The Autorité considers that emergency measures are required so as to strengthen competition
The mobile market within the Reunion-Mayotte zone is at a crucial period - progressive deployments of 3G networks by mobile operators, arrival on the market of attractive terminals providing easy access to the Internet and to data exchange applications, while the year-end holidays are also a decisive time for operators. Within this outlook, it is crucial to ensure that the position of the SRR company can be challenged under effective conditions by alternative operators.
The pricing difference applied in favour of calls within the same network as that of the caller provides an unjustified advantage to the operator with the largest number of subscribers.
In order to curtail this distortion of competition, the Autorité de la concurrence requests the discontinuation of the price gap over and above the costs borne by SRR for both types of calls. SRR will therefore now have to propose offers (pre-paid, complete package, “Maxxi” and frozen accounts) to its customers that do not discriminate according to the network being called, except as reflects the cost differences borne by SRR.
While such a measure could require SRR to increase the cost of its “on net” calls in the short term, the resulting competitive pressure will compel SRR to propose attractive and innovative offers in order to maintain its market position, for the greater benefit of consumers on the islands of Reunion and Mayotte.

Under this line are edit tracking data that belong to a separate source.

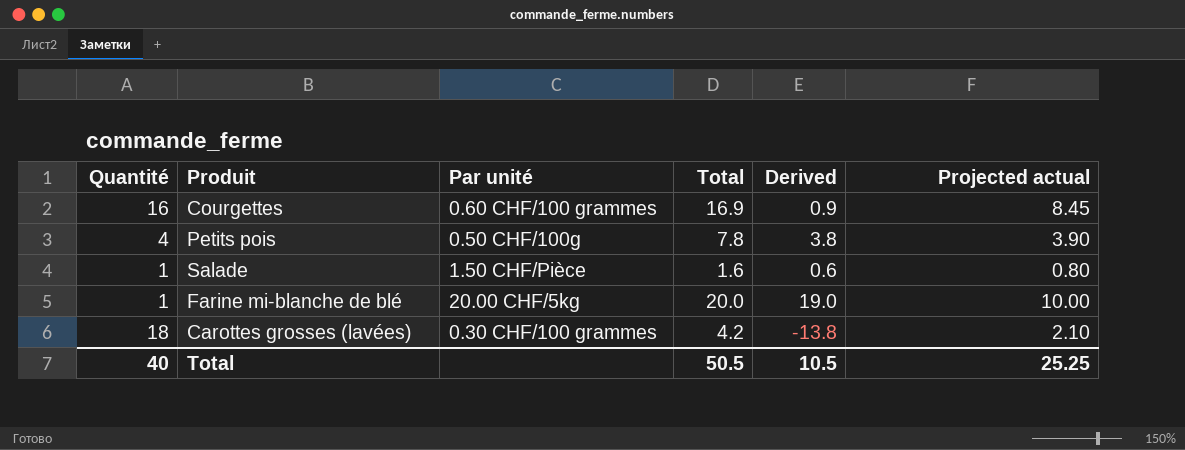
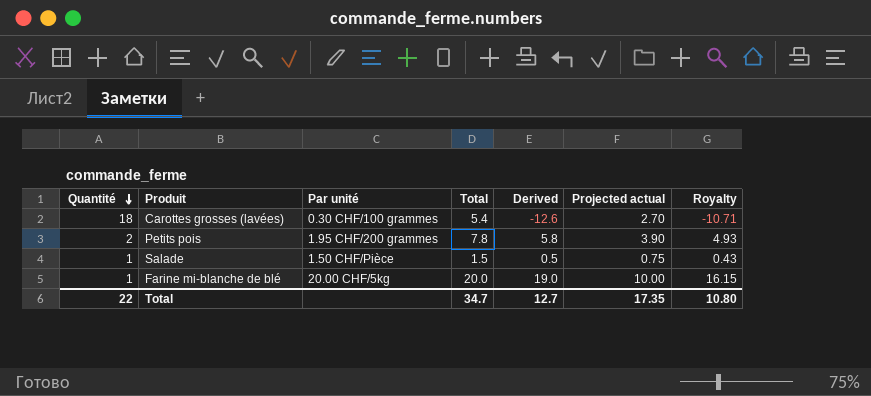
row order: none -> Quantité descending
column Royalty | formula: none -> [Derived] * 0.85
row Courgettes: 16 | 0.60 CHF/100 grammes | 16.9 | 0.9 | 8.45 -> none
Carottes grosses (lavées) | Total: 4.2 -> 5.4
Carottes grosses (lavées) | Derived: -13.8 -> -12.6
Carottes grosses (lavées) | Projected actual: 2.10 -> 2.70
Petits pois | Quantité: 4 -> 2
Petits pois | Par unité: 0.50 CHF/100g -> 1.95 CHF/200 grammes
Petits pois | Derived: 3.8 -> 5.8
Salade | Total: 1.6 -> 1.5
Salade | Derived: 0.6 -> 0.5
Salade | Projected actual: 0.80 -> 0.75
Total | Quantité: 40 -> 22
Total | Total: 50.5 -> 34.7
Total | Derived: 10.5 -> 12.7
Total | Projected actual: 25.25 -> 17.35

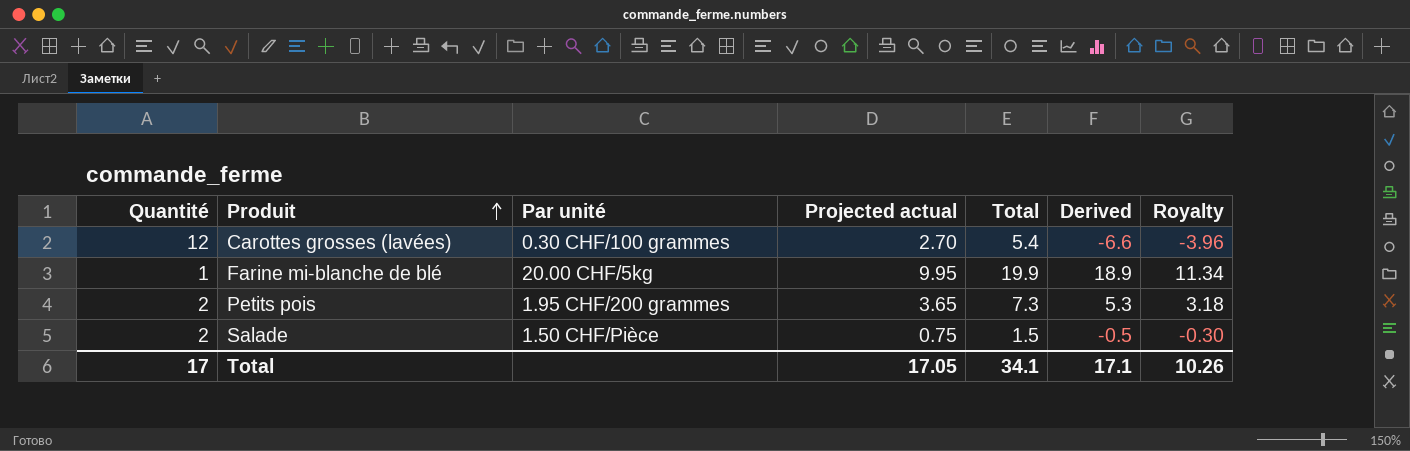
row order: Quantité descending -> Produit ascending
column Projected actual | position: 6 -> 4
column Royalty | formula: [Derived] * 0.85 -> [Derived] * 0.6
Carottes grosses (lavées) | Quantité: 18 -> 12
Carottes grosses (lavées) | Derived: -12.6 -> -6.6
Farine mi-blanche de blé | Projected actual: 10.00 -> 9.95
Farine mi-blanche de blé | Total: 20.0 -> 19.9
Farine mi-blanche de blé | Derived: 19.0 -> 18.9
Petits pois | Projected actual: 3.90 -> 3.65
Petits pois | Total: 7.8 -> 7.3
Petits pois | Derived: 5.8 -> 5.3
Salade | Quantité: 1 -> 2
Salade | Derived: 0.5 -> -0.5
Total | Quantité: 22 -> 17
Total | Projected actual: 17.35 -> 17.05
Total | Total: 34.7 -> 34.1
Total | Derived: 12.7 -> 17.1
Total | Royalty: 10.80 -> 10.26

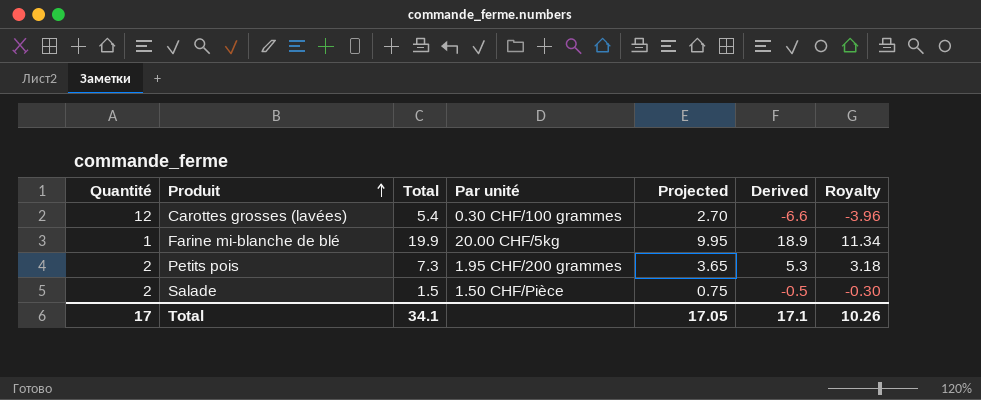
column Total | position: 5 -> 3
column name: Projected actual -> Projected

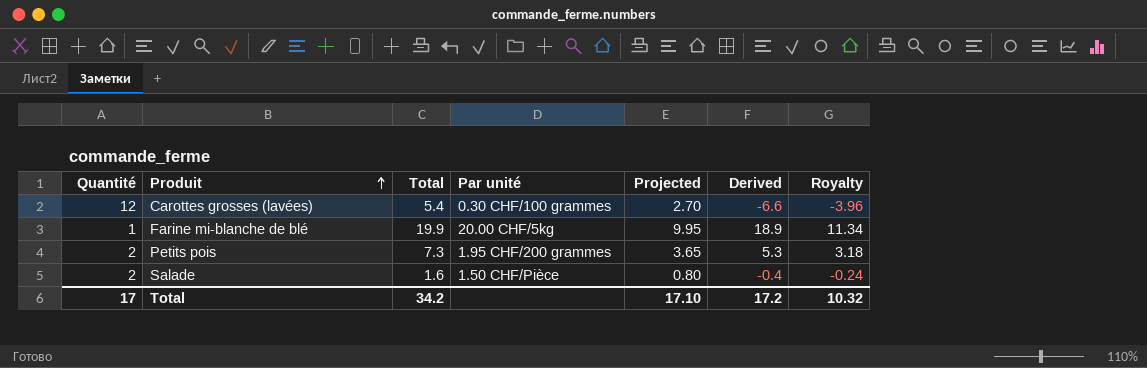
Salade | Total: 1.5 -> 1.6
Salade | Projected: 0.75 -> 0.80
Salade | Derived: -0.5 -> -0.4
Salade | Royalty: -0.30 -> -0.24
Total | Total: 34.1 -> 34.2
Total | Projected: 17.05 -> 17.10
Total | Derived: 17.1 -> 17.2
Total | Royalty: 10.26 -> 10.32

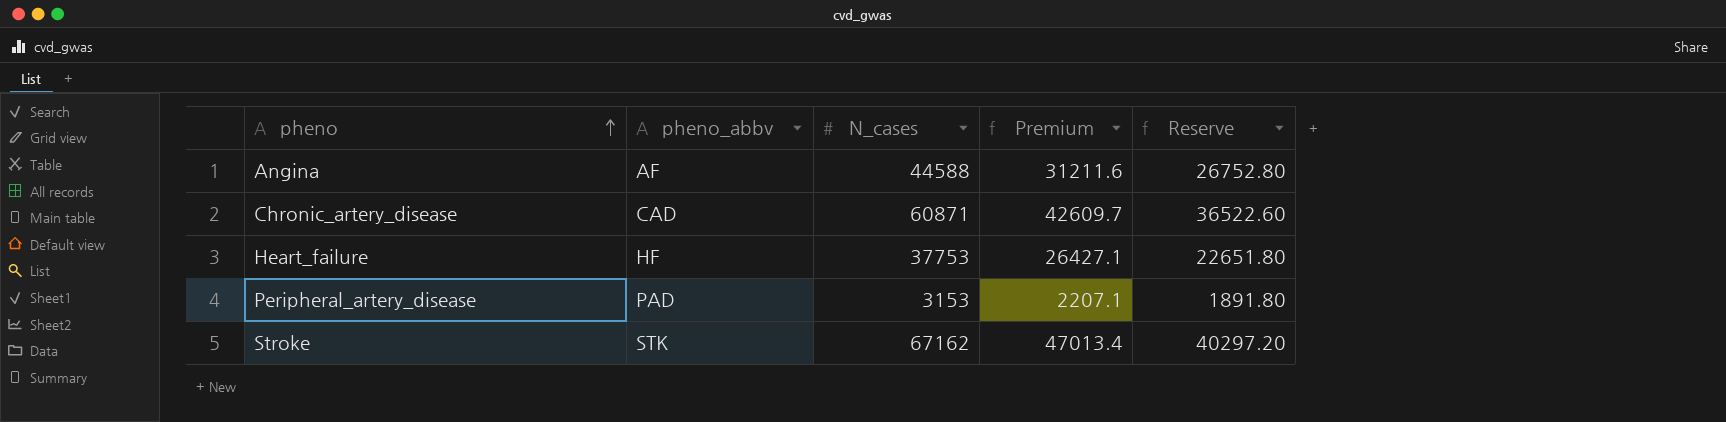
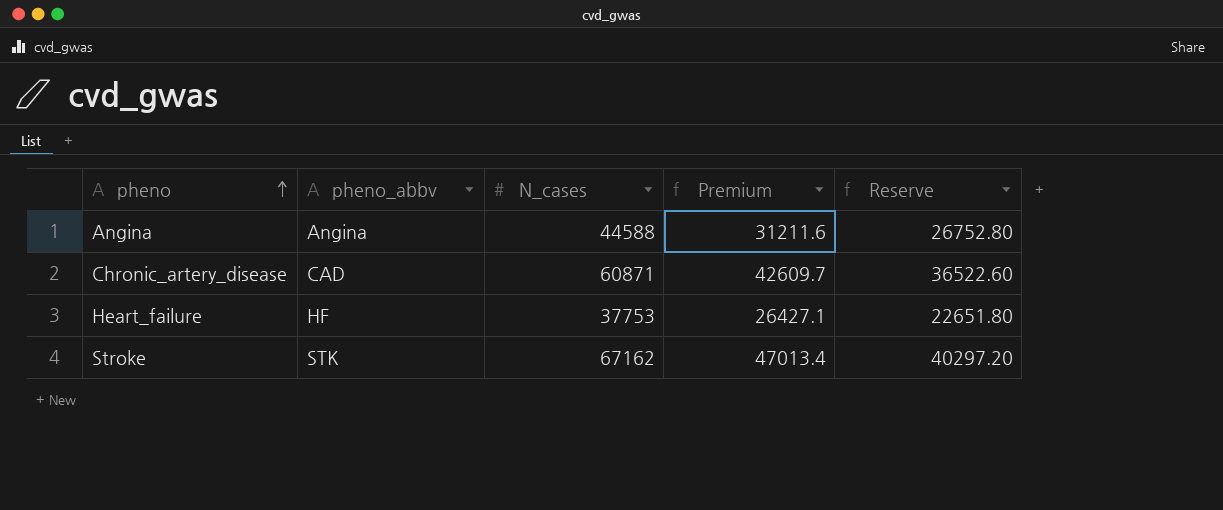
row Peripheral_artery_disease: PAD | 3153 | 2207.1 | 1891.80 -> none
Angina | pheno_abbv: AF -> Angina

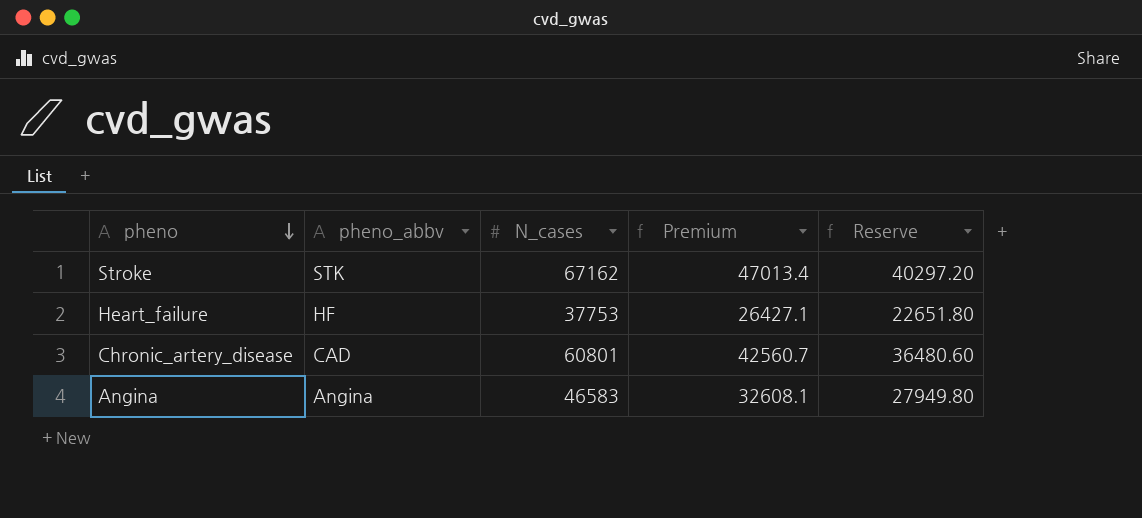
row order: pheno ascending -> pheno descending
Chronic_artery_disease | N_cases: 60871 -> 60801
Chronic_artery_disease | Premium: 42609.7 -> 42560.7
Chronic_artery_disease | Reserve: 36522.60 -> 36480.60
Angina | N_cases: 44588 -> 46583
Angina | Premium: 31211.6 -> 32608.1
Angina | Reserve: 26752.80 -> 27949.80

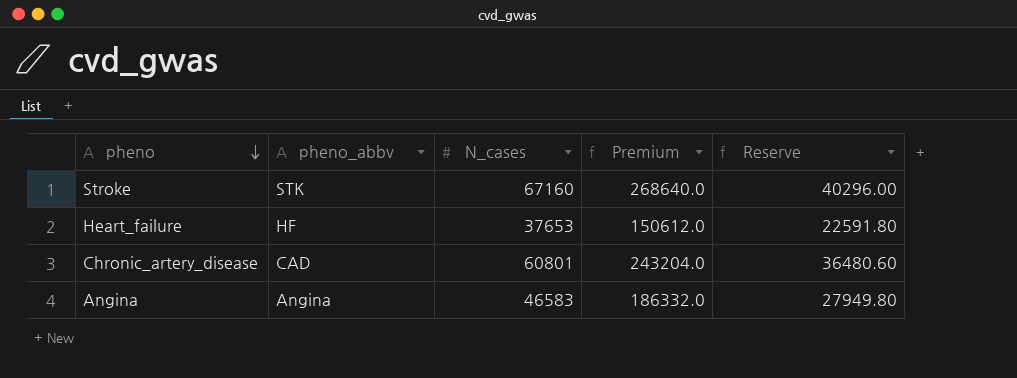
column Premium | formula: [N_cases] * 0.7 -> [N_cases] * 4
Stroke | N_cases: 67162 -> 67160
Stroke | Reserve: 40297.20 -> 40296.00
Heart_failure | N_cases: 37753 -> 37653
Heart_failure | Reserve: 22651.80 -> 22591.80

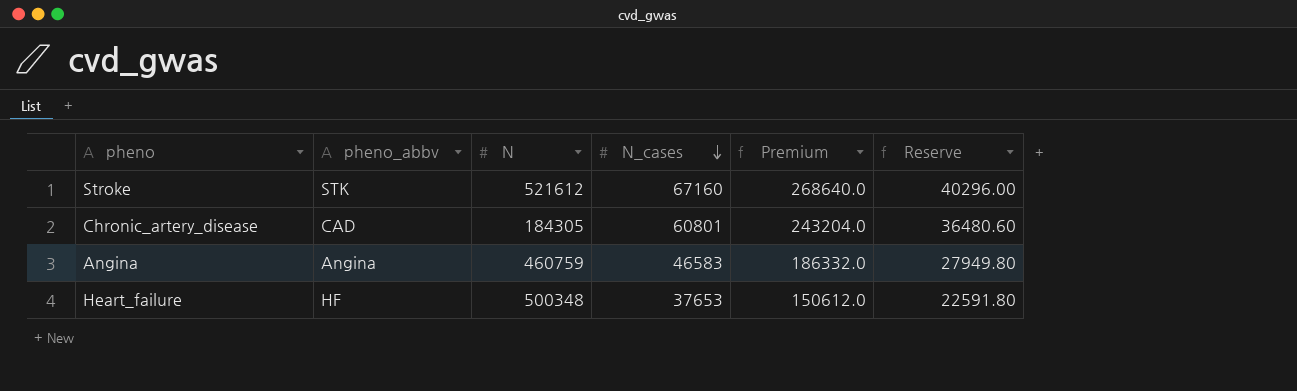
row order: pheno descending -> N_cases descending
column N | position: none -> 3

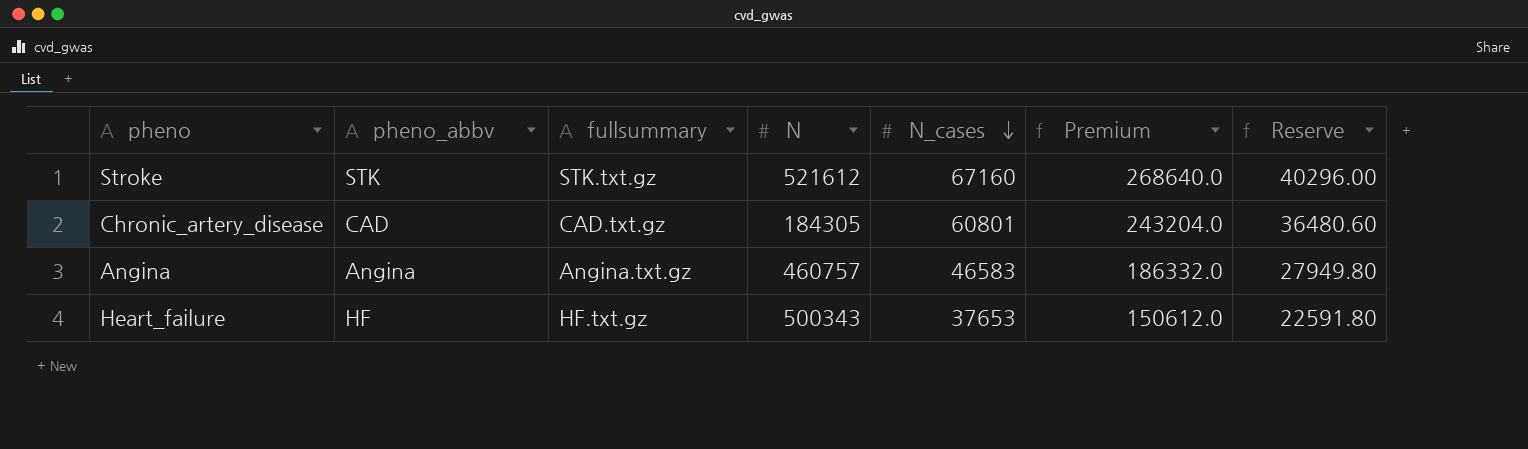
column fullsummary | position: none -> 3
Angina | N: 460759 -> 460757
Heart_failure | N: 500348 -> 500343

(1) Schematically, a mobile call consists of a call initiation and a call termination. For an “on net” call, the call initiation and the call termination occur on the same network and the operator therefore has only to bear two internal operations. For an “off net” call, the caller’s operator provides the call initiation and then hands over to the called party’s operator, that looks after the call termination. The called party’s operator will invoice this call termination service to the caller’s operator. As such, for an “off net” call, the operator will have to provide the call initiation and then purchase a call termination service from a third party operator.